▸ DATA FOR THIS TASK
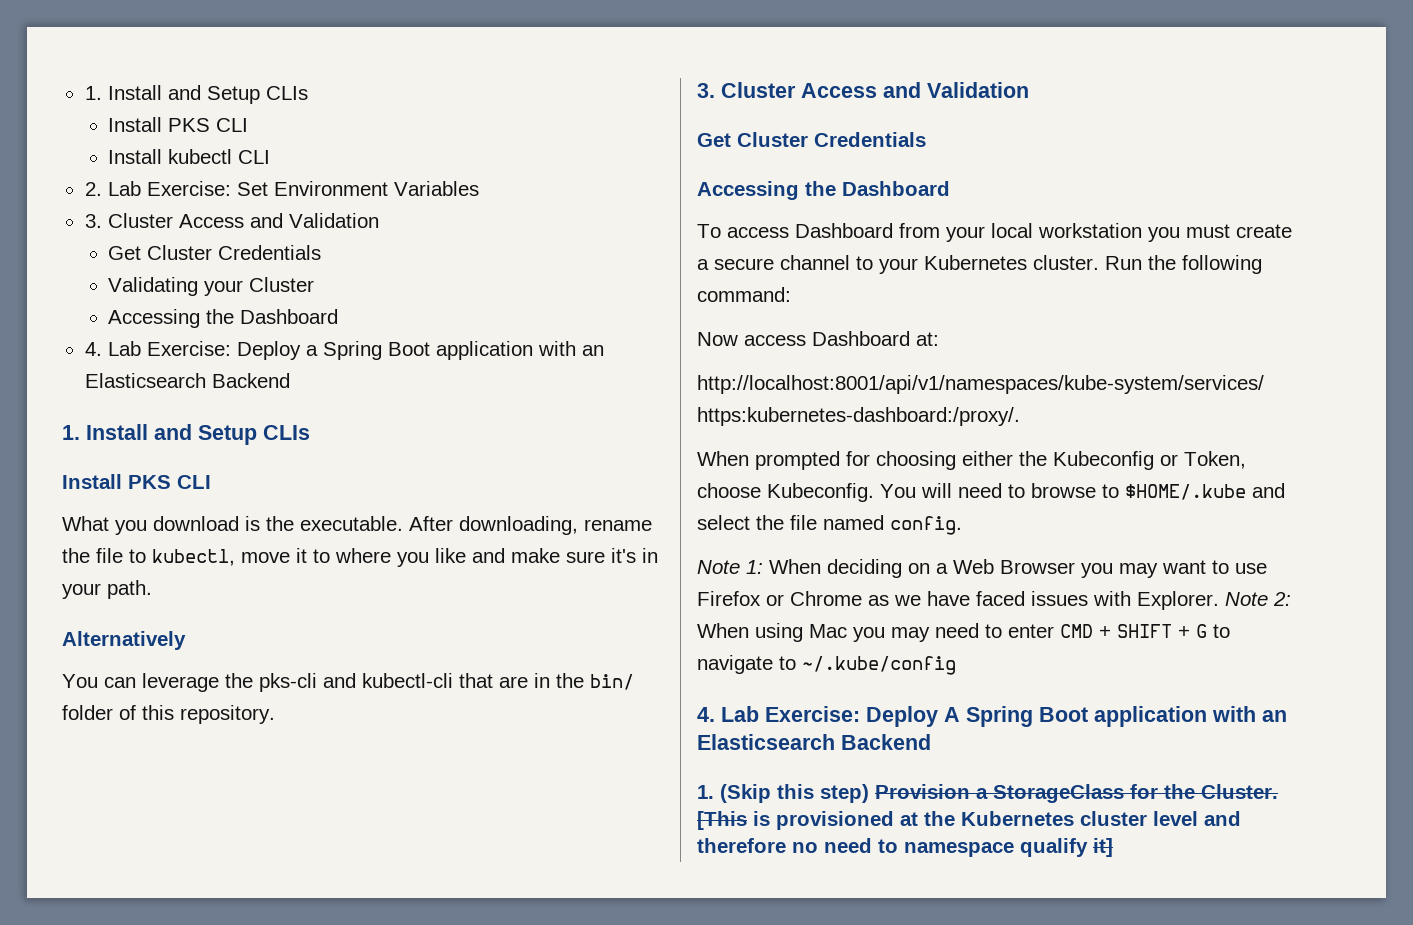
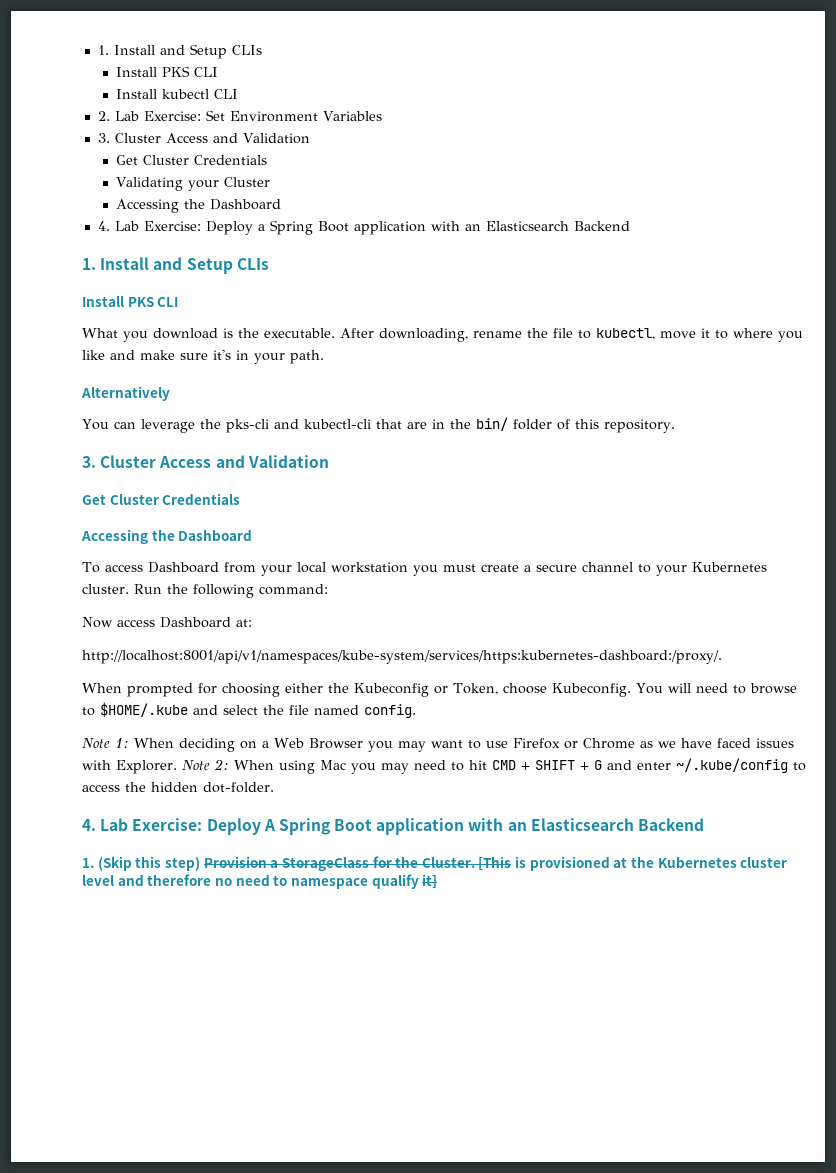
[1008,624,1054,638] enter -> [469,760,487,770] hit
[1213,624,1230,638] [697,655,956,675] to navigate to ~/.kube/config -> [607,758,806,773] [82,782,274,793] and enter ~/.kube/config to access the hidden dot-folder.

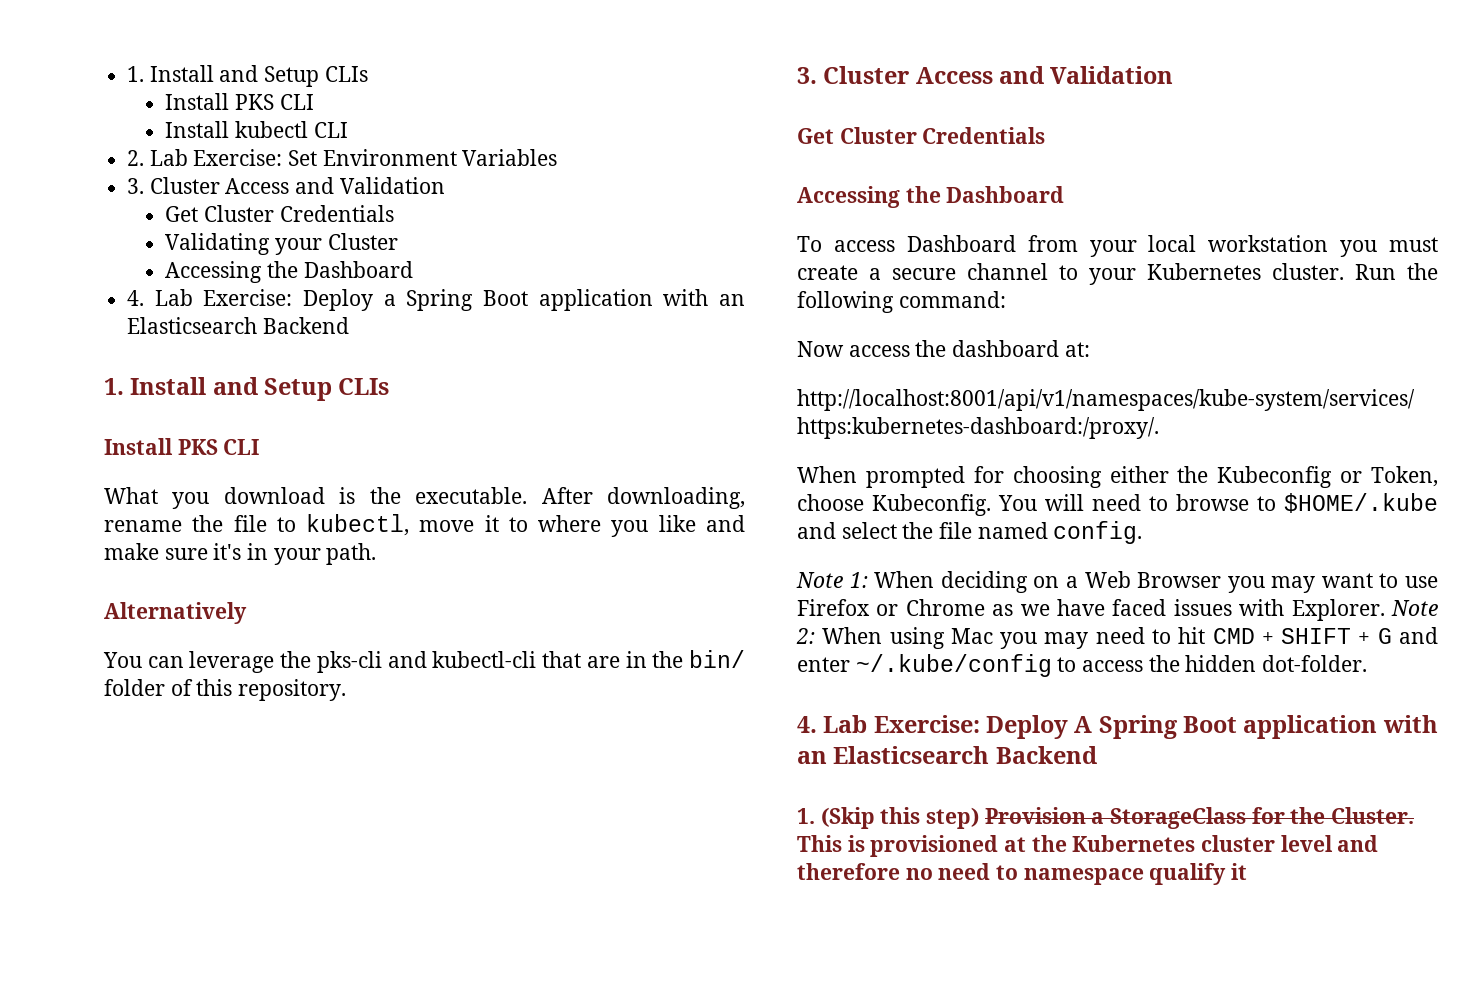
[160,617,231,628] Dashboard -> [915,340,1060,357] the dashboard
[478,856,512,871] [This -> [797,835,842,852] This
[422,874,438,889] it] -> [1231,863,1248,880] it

▸ ACTIVITY
Find the lines in the data that include "enter", then copy each of them.

▸ RESULT OF THE TASK
[1008,624,1054,638] enter -> [469,760,487,770] hit
[1213,624,1230,638] [697,655,956,675] to navigate to ~/.kube/config -> [607,758,806,773] [82,782,274,793] and enter ~/.kube/config to access the hidden dot-folder.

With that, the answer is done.